Aunque parezca difícil es normal que situaciones como esta sucedan. Bebés rompen la rutina y confunden la noche con el día, viviendo como en un "mundo al revés". El bebé no cambia su reloj de la noche y del día porque quiere. Puede que en el vientre materno él no consiguiese distinguir la claridad de la oscuridad, y ahora necesite de una ayuda para regular sus
horarios de sueño.
Un bebé recién nacido suele dormir hora y media a cada 3 o 4 horas, durante todo un día. Al primer mes de nacido, sigue durmiendo lo mismo, aumentando gradualmente las horas seguidas dormidas durante la noche, y disminuyendo las horas dormidas durante el día. Este es el proceso más o menos normal del
sueño de un bebé. ¡Imagínate el contrario! Pues eso es lo que ocurre a un bebé que confunde la noche con el día.
Para que el bebé regule su reloj interior, será necesario que sus padres o quien lo cuide, se vista de paciencia y persistencia, especialmente al principio. No lo conseguirás en un solo día. El proceso puede durar semanas, hasta que el bebé consiga regular su reloj interno. Aquí tienes algunas ideas:
1- Para que el bebé se quede despierto durante el día:
- No permita que tu bebé duerma más que 3 horas de
siesta durante el día. Si eso ocurre, pasadas las tres horas, debes despertarlo con suavidad, moviéndole para llamarle la atención.
- Cuando tu
bebé esté despierto durante el día, aprovecha para jugar con él, hablarle o cantarle una canción. ¡Mantenlo despierto!
- Busca mantener un ambiente de día, cuando el bebé esté despierto o echando una siesta. No cierres la cortina y tampoco debes evitar los ruidos normales del día.
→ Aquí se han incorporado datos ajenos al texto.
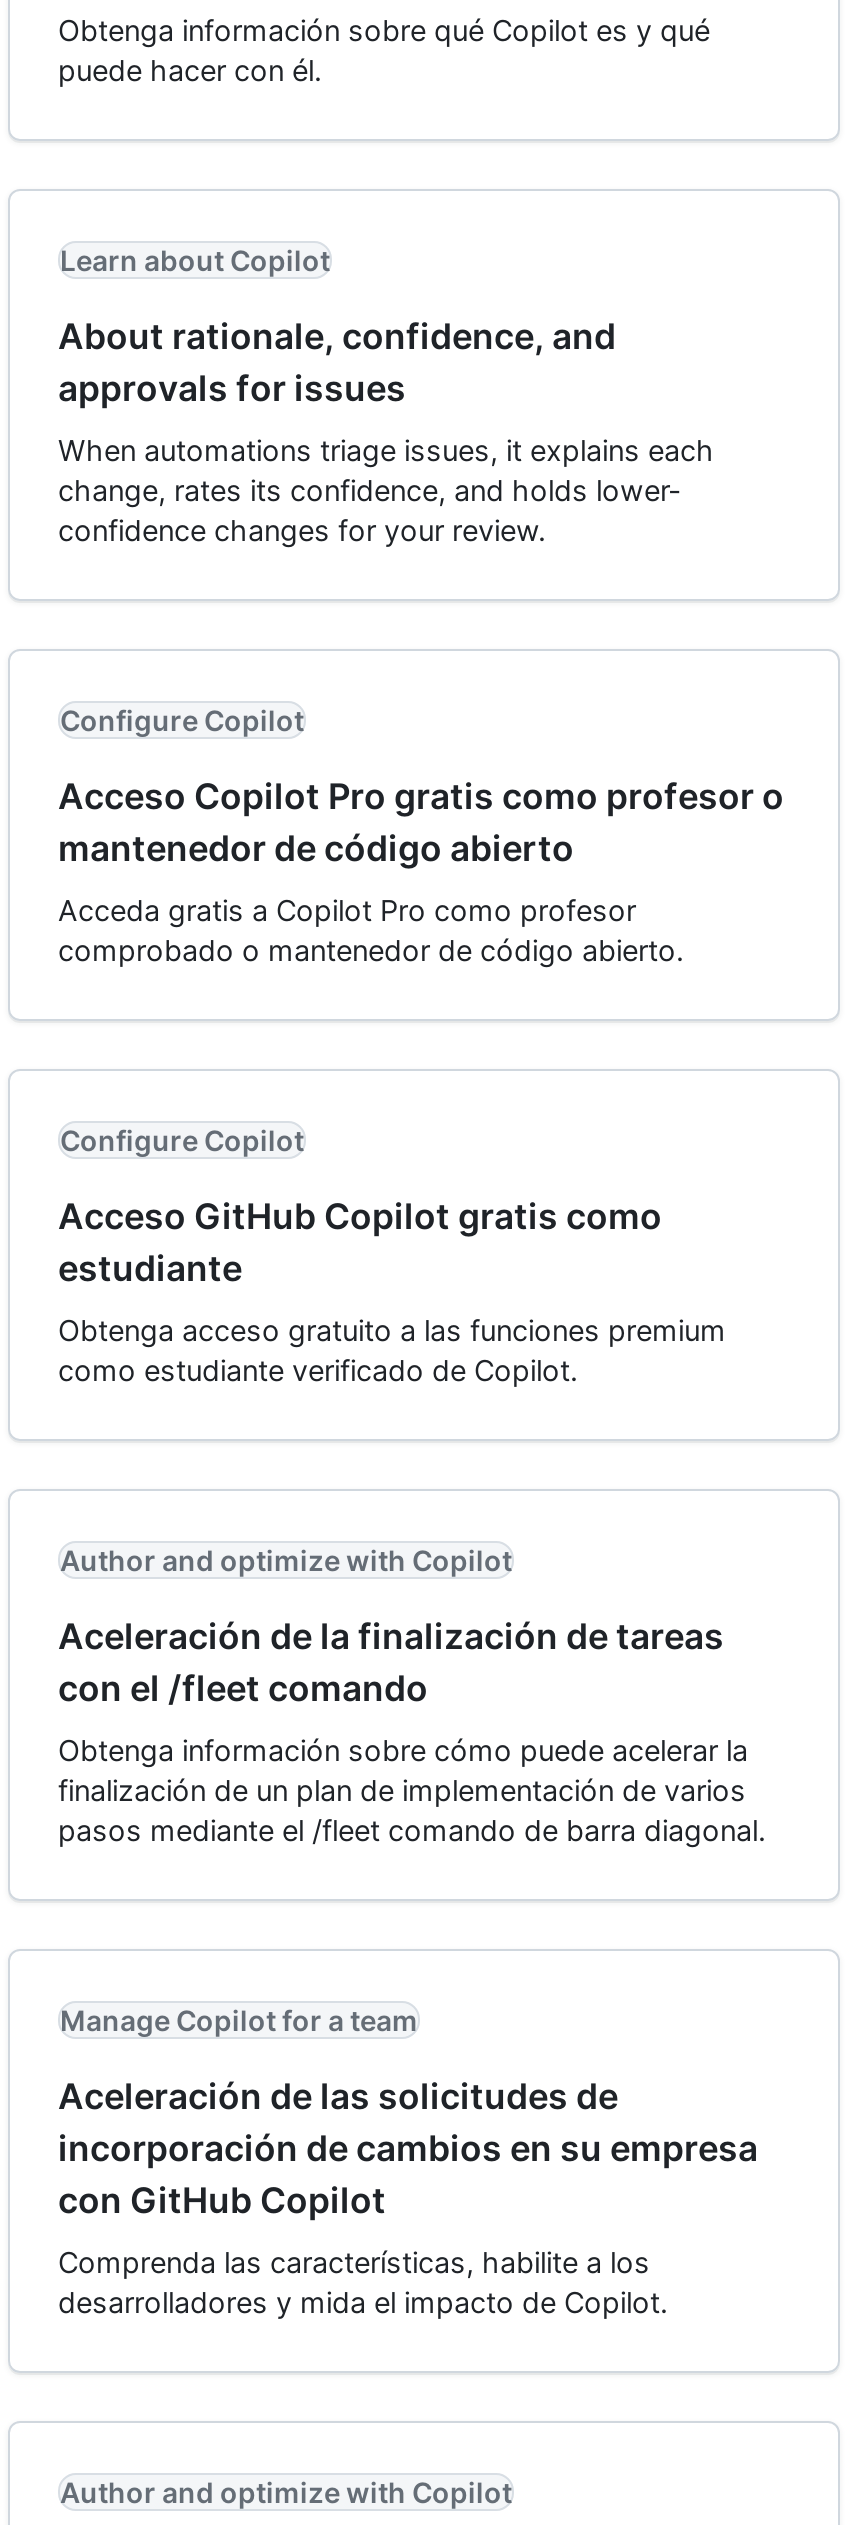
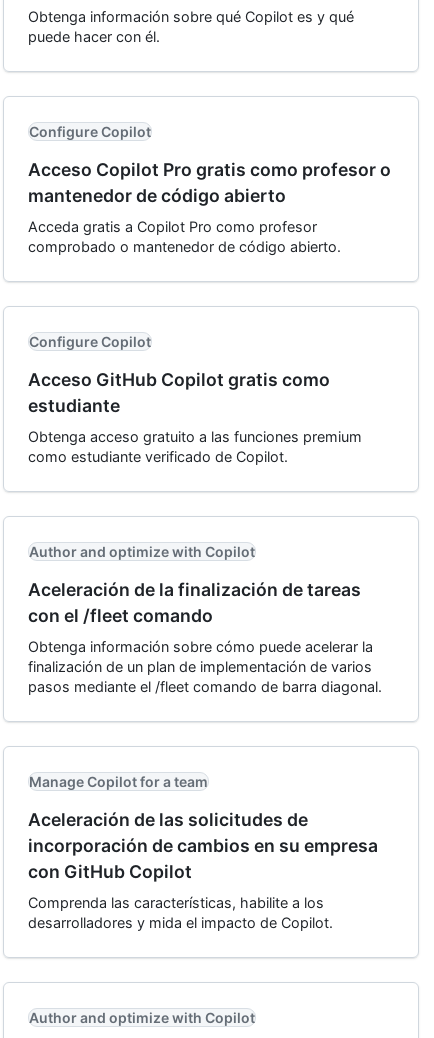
- Learn about Copilot
- About rationale, confidence, and
- approvals for issues
- When automations triage issues, it explains each
- change, rates its confidence, and holds lower-
- confidence changes for your review.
2- Para que el bebé duerma durante la noche:
- La rutina es una herramienta indispensable en la educación de los hijos. Si todos los días lo
bañas, le das su
toma de leche, y lo llevas a la
cuna, el bebé acabará acostumbrándose a ello, y se dormirá profundamente.
- Cuando lleves tu bebé a la cuna, hazlo en silencio, con las ventanas y persianas cerradas, y que la
habitación esté a una temperatura agradable.
- Si tu bebé se despierta por la noche, acuda a su habitación, cántale una
canción, hazle un cariño, hasta que el pequeño se vuelva a dormir.
- Si tu bebé
no demuestra ni pizca de sueño, no trates de "darle caña" o cansarlo. Al revés, ofrézcale un ambiente "aburrido", una música tranquila, y un abrazo con movimientos de columpio, constantes. Lo importante es que él se duerma.